Recorded data:
★ ★ ★ ★

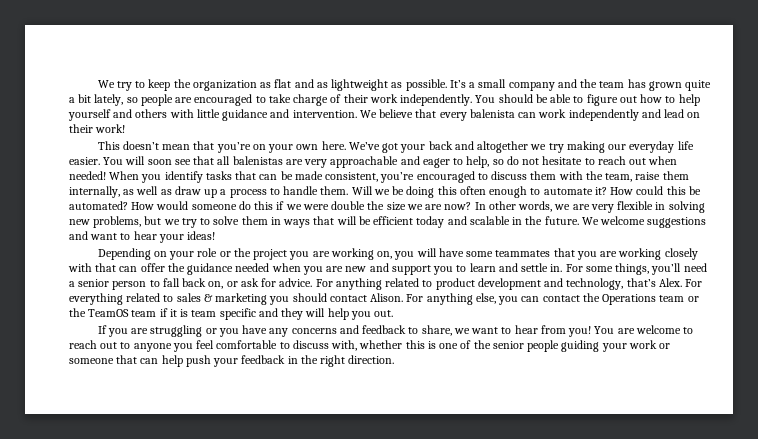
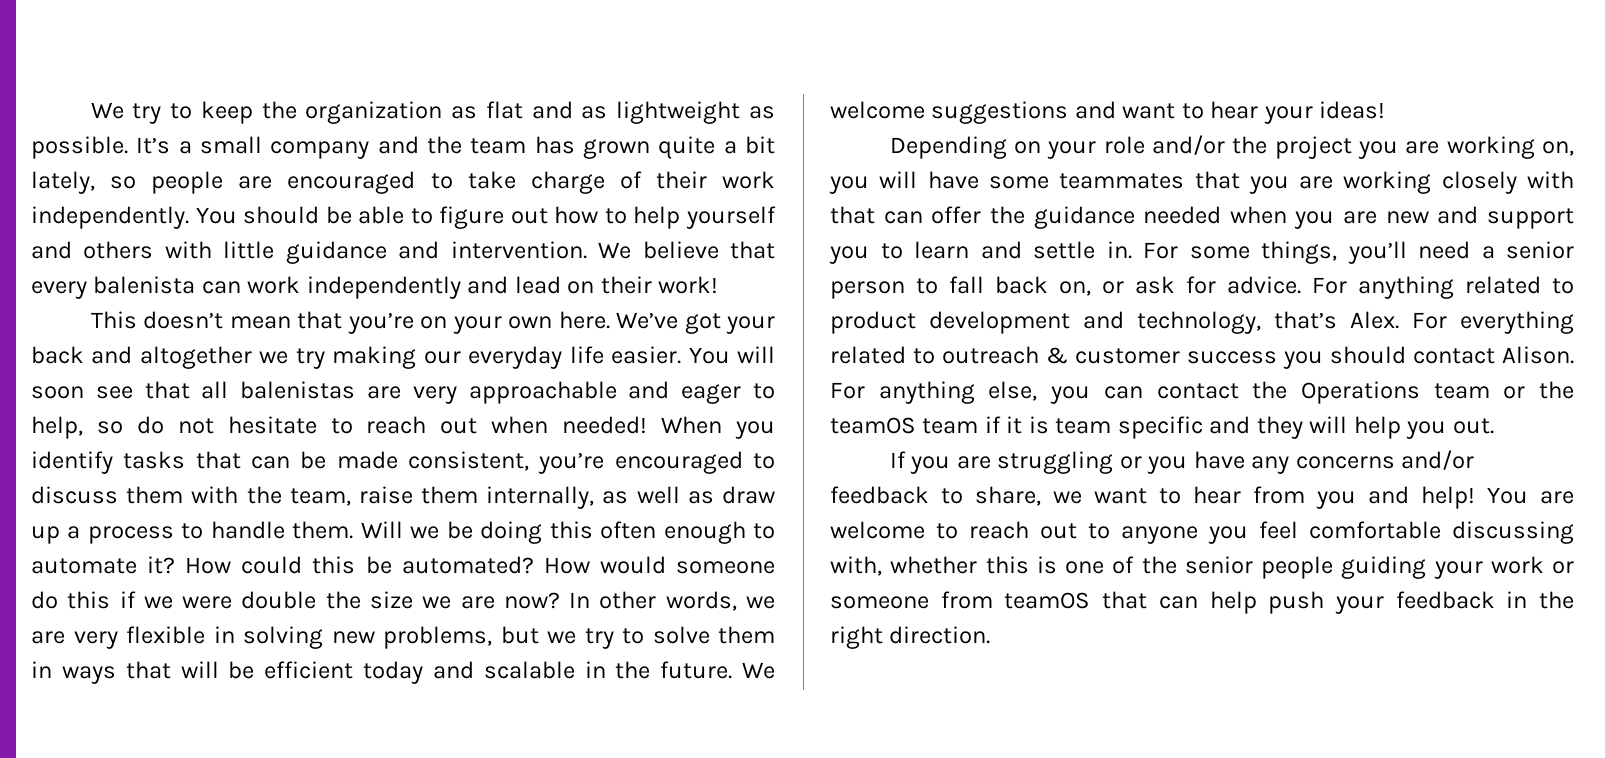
[219,251,231,257] or -> [1152,135,1226,155] and/or
[176,293,268,305] sales & marketing -> [942,346,1277,364] outreach & customer success
[88,309,130,317] TeamOS -> [830,417,916,434] teamOS
[339,325,359,334] and -> [1400,450,1474,470] and/or
[568,326,592,337] you! -> [1316,486,1475,509] you and help!
[279,340,329,349] to discuss -> [1452,521,1574,544] discussing
(114, 361) none -> [940,591,1091,609] from teamOS

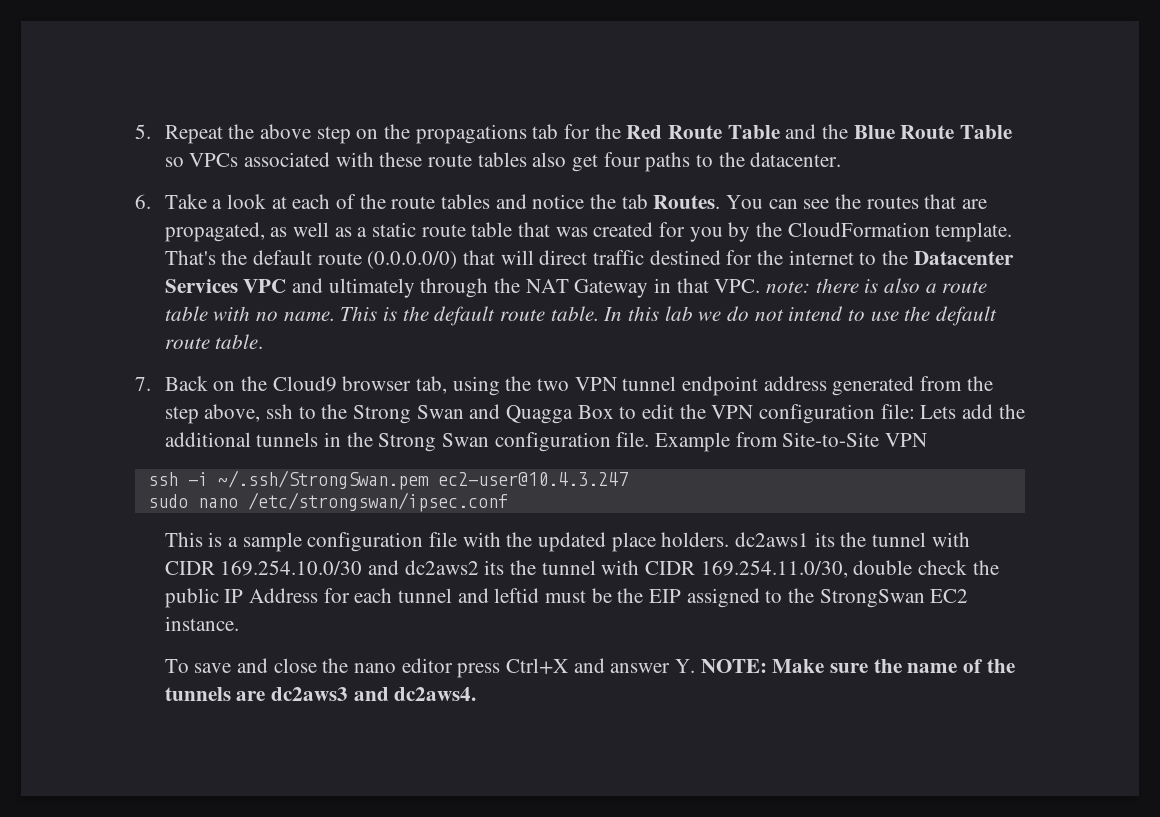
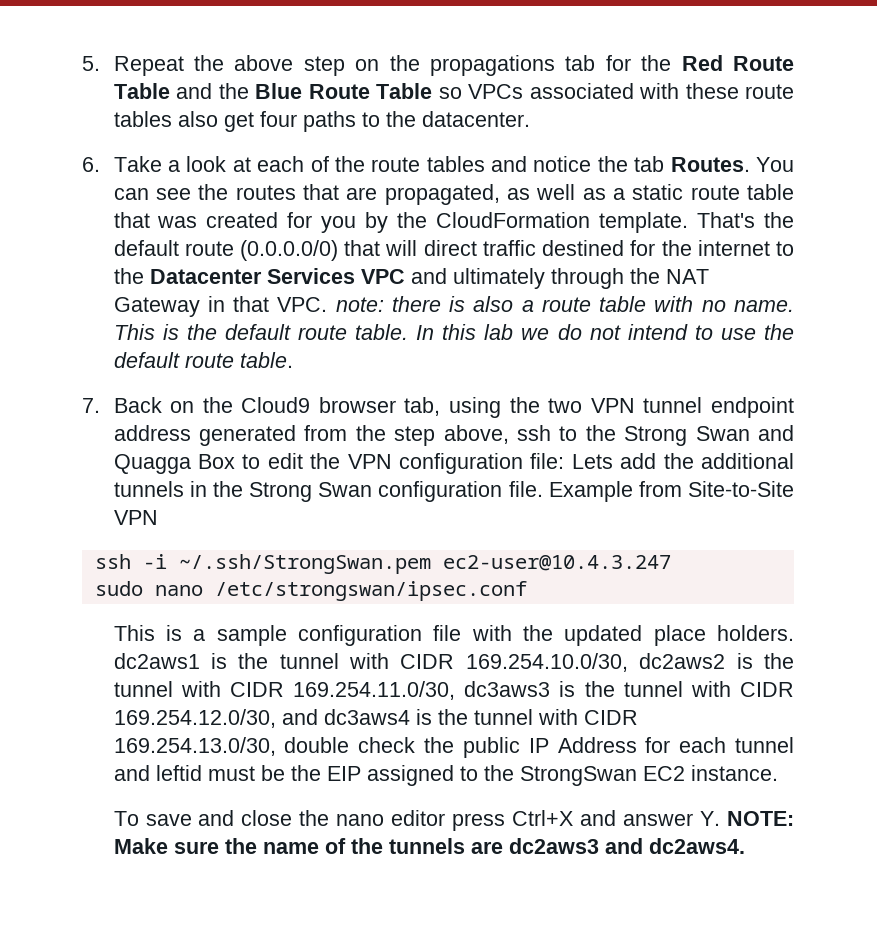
[814,532,970,547] [164,560,505,576] its the tunnel with CIDR 169.254.10.0/30 and dc2aws2 its -> [210,653,753,672] is the tunnel with CIDR 169.254.10.0/30, dc2aws2 is
(848, 569) none -> [464,681,794,697] [113,709,638,728] [113,737,276,756] dc3aws3 is the tunnel with CIDR 169.254.12.0/30, and dc3aws4 is the tunnel with CIDR 169.254.13.0/30,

★ ★ ★ ★

* Assigned task:
Print verbatim every line above, apart from the pictures.

* Reply to the exercise:
[219,251,231,257] or -> [1152,135,1226,155] and/or
[176,293,268,305] sales & marketing -> [942,346,1277,364] outreach & customer success
[88,309,130,317] TeamOS -> [830,417,916,434] teamOS
[339,325,359,334] and -> [1400,450,1474,470] and/or
[568,326,592,337] you! -> [1316,486,1475,509] you and help!
[279,340,329,349] to discuss -> [1452,521,1574,544] discussing
(114, 361) none -> [940,591,1091,609] from teamOS

[814,532,970,547] [164,560,505,576] its the tunnel with CIDR 169.254.10.0/30 and dc2aws2 its -> [210,653,753,672] is the tunnel with CIDR 169.254.10.0/30, dc2aws2 is
(848, 569) none -> [464,681,794,697] [113,709,638,728] [113,737,276,756] dc3aws3 is the tunnel with CIDR 169.254.12.0/30, and dc3aws4 is the tunnel with CIDR 169.254.13.0/30,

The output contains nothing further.